The teamwork problem

One contributor to the interdisciplinarity problem is that team members must be able to work closely together to make interdisciplinarity happen. Communication between different disciplinary specialists is difficult because of differences in approach, knowledge base, and vocabulary. These differences are made even more profound when different specialists come from different agencies, where cultures, goals, and commitment to the analysis process may be quite different. On-going interdisciplinary and interagency efforts in northern California provide a few lessons that may be useful in formulating effective basin assessment and watershed analysis teams.

Almost uniformly, the biggest block to effective teamwork is personality clashes within the team. In most cases, it is more useful to select people who are effective in working with others than those who may be preeminent in their fields but incapable of subjugating their egos to the needs of a team effort. This is particularly important in an interdisciplinary setting, where everyone's ignorance of everyone else's field must be seen as an opportunity to learn rather than a threat to one's omniscience. Each member has to be interested in the other fields represented and to be willing to make the effort both to learn the appropriate vocabularies and to speak in a language accessible to all. An analysis team of naturalists with different specialties may be far more effective than a team of specialists with different natures. It is particularly important that team members be energetic volunteers for the position, rather than unenthusiastic draftees.

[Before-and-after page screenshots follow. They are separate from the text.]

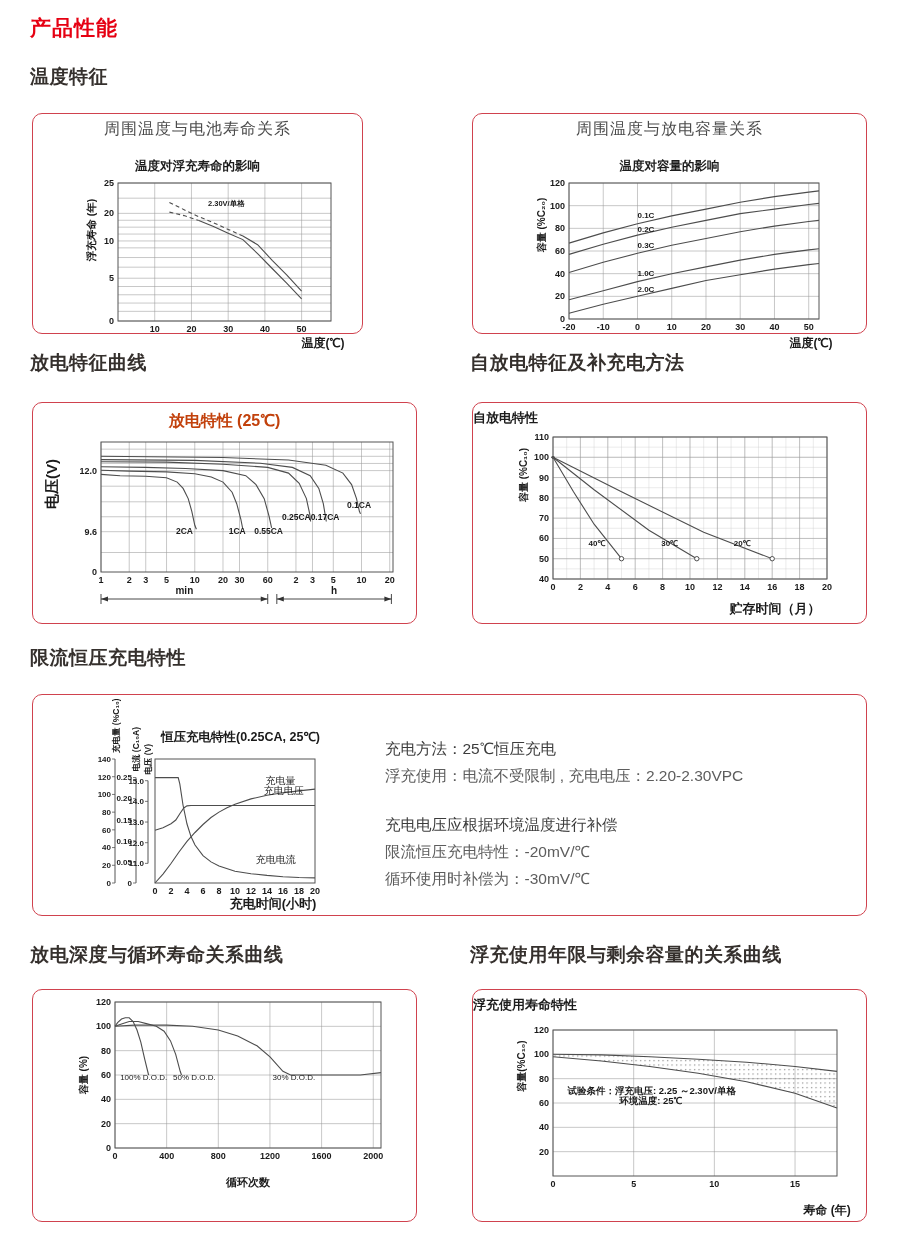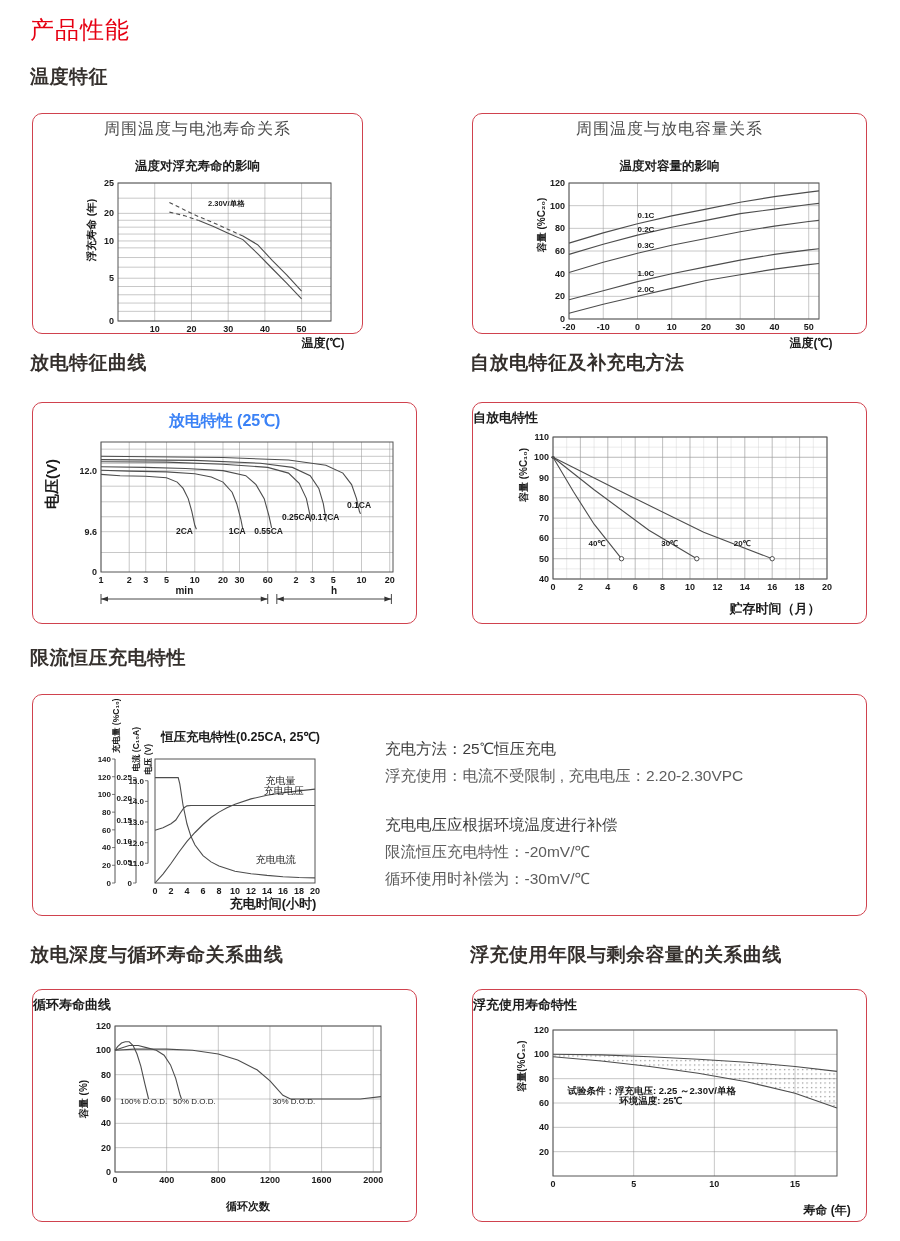--- a/index.html
+++ b/index.html
@@ -1,23 +1,23 @@
 <!DOCTYPE html>
 <html><head>
 <meta charset="utf-8">
 <style>
   *{margin:0;padding:0;box-sizing:border-box}
   html,body{width:900px;height:1241px;background:#ffffff;font-family:"Liberation Sans",sans-serif;overflow:hidden}
   .abs{position:absolute}
-  .h1{font-size:24px;font-weight:400;color:#e60012;letter-spacing:1px}
+  .h1{font-size:21px;font-weight:700;color:#e60012;letter-spacing:1px}
   .h2{font-size:19px;font-weight:700;color:#35302d;letter-spacing:0.5px}
   .cbox{position:absolute;border:1.5px solid #d0424e;border-radius:10px;background:#fff}
   .ct1{text-align:center;font-size:16px;color:#4c4c4c;margin-top:5px;letter-spacing:1px}
   .ct2{text-align:center;font-size:12.5px;font-weight:700;color:#1c1c1c;margin-top:18px}
-  .ct3{text-align:center;font-size:16px;font-weight:700;color:#3b82f6;margin-top:8px}
+  .ct3{text-align:center;font-size:16px;font-weight:700;color:#c2410c;margin-top:8px}
   .ct4{text-align:left;font-size:13px;font-weight:700;color:#1c1c1c;margin-top:6px}
   svg{display:block;margin:0 auto}
   svg text{font-family:"Liberation Sans",sans-serif;fill:#1a1a1a}
   .notes{position:absolute;left:352px;top:40px;font-size:15.5px;color:#5d5d5d;line-height:27px}
   .notes .b{font-weight:400;color:#3c3c3c}
   .notes .sp{height:22px}
 </style>
 </head>
 <body>
 
@@ -367,21 +367,20 @@
       <div class="b">充电电压应根据环境温度进行补偿</div>
       <div>限流恒压充电特性：-20mV/℃</div>
       <div>循环使用时补偿为：-30mV/℃</div>
     </div>
   </div>
 
   <div class="abs h2" style="left:470px;top:942px">浮充使用年限与剩余容量的关系曲线</div>
   <div class="abs h2" style="left:30px;top:942px">放电深度与循环寿命关系曲线</div>
 
   <div class="cbox" style="left:32px;top:989px;width:385px;height:233px">
-    <div class="ct4">循环寿命曲线</div>
     <svg viewBox="0 0 385 205" width="385" height="205">
         <line x1="82" y1="12" x2="82" y2="158" stroke="#9a9a9a" stroke-width="0.55"></line>
         <line x1="133.6504854368932" y1="12" x2="133.6504854368932" y2="158" stroke="#9a9a9a" stroke-width="0.55"></line>
         <line x1="185.3009708737864" y1="12" x2="185.3009708737864" y2="158" stroke="#9a9a9a" stroke-width="0.55"></line>
         <line x1="236.9514563106796" y1="12" x2="236.9514563106796" y2="158" stroke="#9a9a9a" stroke-width="0.55"></line>
         <line x1="288.6019417475728" y1="12" x2="288.6019417475728" y2="158" stroke="#9a9a9a" stroke-width="0.55"></line>
         <line x1="340.252427184466" y1="12" x2="340.252427184466" y2="158" stroke="#9a9a9a" stroke-width="0.55"></line>
         <line x1="82" y1="158" x2="348" y2="158" stroke="#9a9a9a" stroke-width="0.55"></line>
         <line x1="82" y1="133.66666666666666" x2="348" y2="133.66666666666666" stroke="#9a9a9a" stroke-width="0.55"></line>
         <line x1="82" y1="109.33333333333334" x2="348" y2="109.33333333333334" stroke="#9a9a9a" stroke-width="0.55"></line>

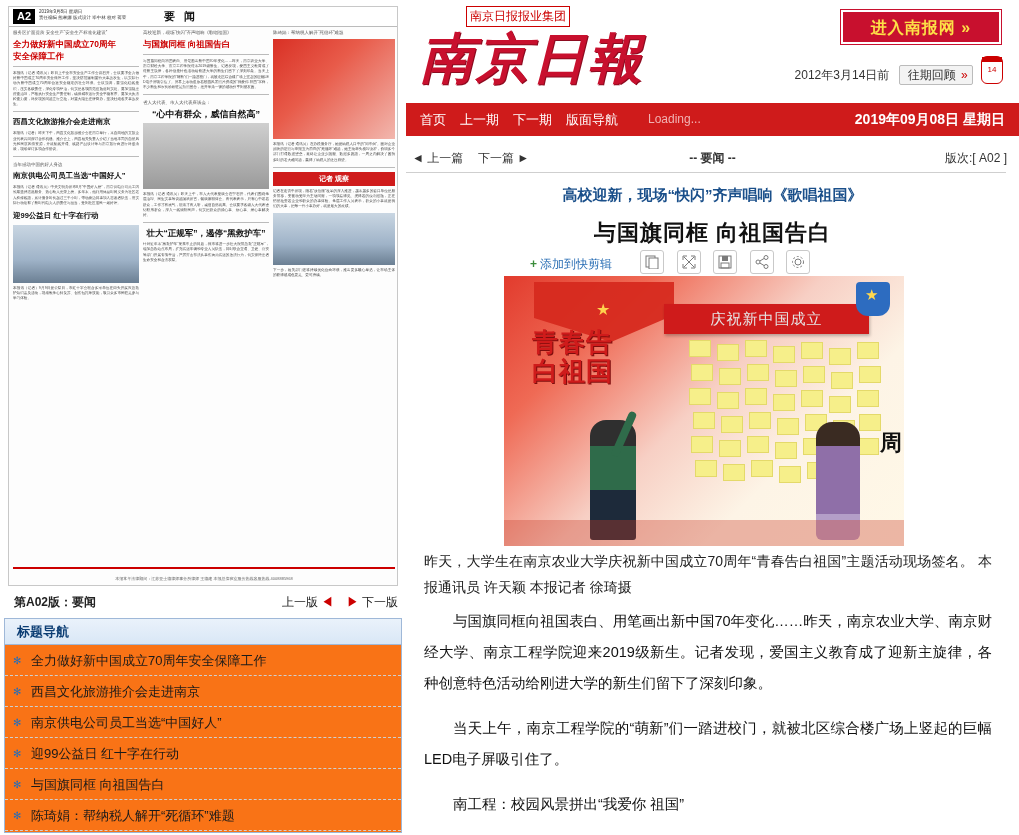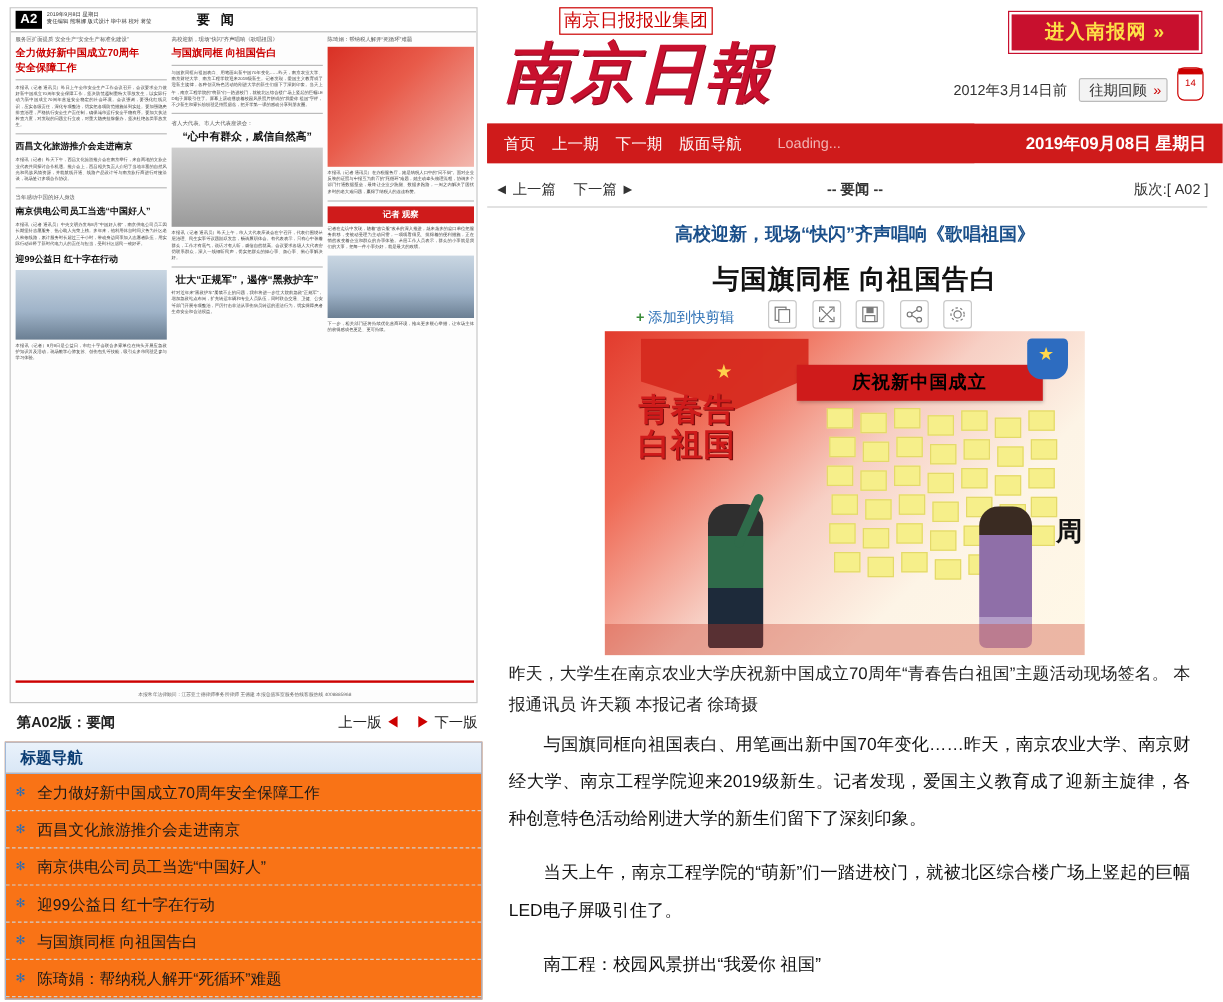--- a/index.html
+++ b/index.html
@@ -84,21 +84,21 @@
   #right-col {
     position:absolute; left:406px; top:0; width:613px; height:835px; background:#fff;
   }
   
   #masthead {
     position:absolute; left:0; top:0; width:613px; height:103px;
     background:#ffffff;
   }
   .logo-wrap { position:absolute; left:14px; top:6px; }
   .logo-small {
-    font-size:15px; color:#c00; border:1px solid #c00; padding:1px 3px;
+    font-size:12px; color:#c00; border:1px solid #c00; padding:1px 3px;
     display:inline-block; margin-left:46px; margin-bottom:2px;
   }
   .logo-main {
     font-family:"DejaVu Serif", serif;
     font-size:54px; font-weight:bold; color:#c8102e;
     letter-spacing:2px; line-height:58px;
     text-shadow:1px 1px 0 #8d0b20;
     font-style:italic;
   }
   #enter-btn {
@@ -195,21 +195,21 @@
   }
   .ph-flag {
     position:absolute; left:30px; top:6px; width:140px; height:60px;
     background:#d62b1f;
     clip-path:polygon(0 0,100% 0,100% 55%,55% 100%,0 60%);
     opacity:.95;
   }
   .ph-star { position:absolute; left:62px; top:18px; color:#ffd84d; font-size:16px; }
   .ph-banner {
     position:absolute; left:160px; top:28px; width:205px; height:30px;
-    background:#cf1b1b; color:#000000; font-size:15px; font-weight:bold;
+    background:#cf1b1b; color:#e5e5e5; font-size:15px; font-weight:normal;
     text-align:center; line-height:30px; letter-spacing:1px;
     box-shadow:1px 2px 3px rgba(0,0,0,.25);
   }
   .ph-bigtext {
     position:absolute; left:28px; top:52px; width:90px;
     color:#cf1b1b; font-family:"DejaVu Serif", serif; font-weight:bold;
     font-size:26px; line-height:29px; letter-spacing:1px;
     text-shadow:1px 1px 0 #7d0d0d;
   }
   .ph-notes { position:absolute; left:185px; top:64px; width:195px; height:150px; }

An additional problem arises because team members often continue to shoulder the rest of their workload, and the time they are able to devote to the analysis may not coincide with the schedules of other team members. Analysis is aided if the team can be sequestered in a workplace apart from their customary work site for scheduled work periods. More of the right questions get asked if one is sitting next to the specialists capable of answering them. In any case, it is essential that team members stay informed of what each other are doing. Meetings do not achieve this purpose nearly as well as coffee breaks.

Some teams are at a disadvantage because they do not include all of the people necessary to accomplish the task. Either particular disciplines or representatives of particular agencies are absent. Surprisingly few watershed analysis teams, for example, have either a geomorphologist or a social science specialist as members, even though these have been identified as critical roles. In part this lack reflects the paucity of such specialties among agency employees, although the large budgets devoted to watershed analysis could have been used to recruit the needed specialists. However, the lack is also due to the lack of understanding of how such specialists could aid the analysis, and this lack of understanding also rises from their absence in the agencies. There is no one there to explain why they are needed.

FEMAT is explicit in its requirements that the relevant agencies participate in the analyses, yet it has been difficult to elicit appropriate levels of participation from many of the agencies. This problem will be considered in more detail in the following section.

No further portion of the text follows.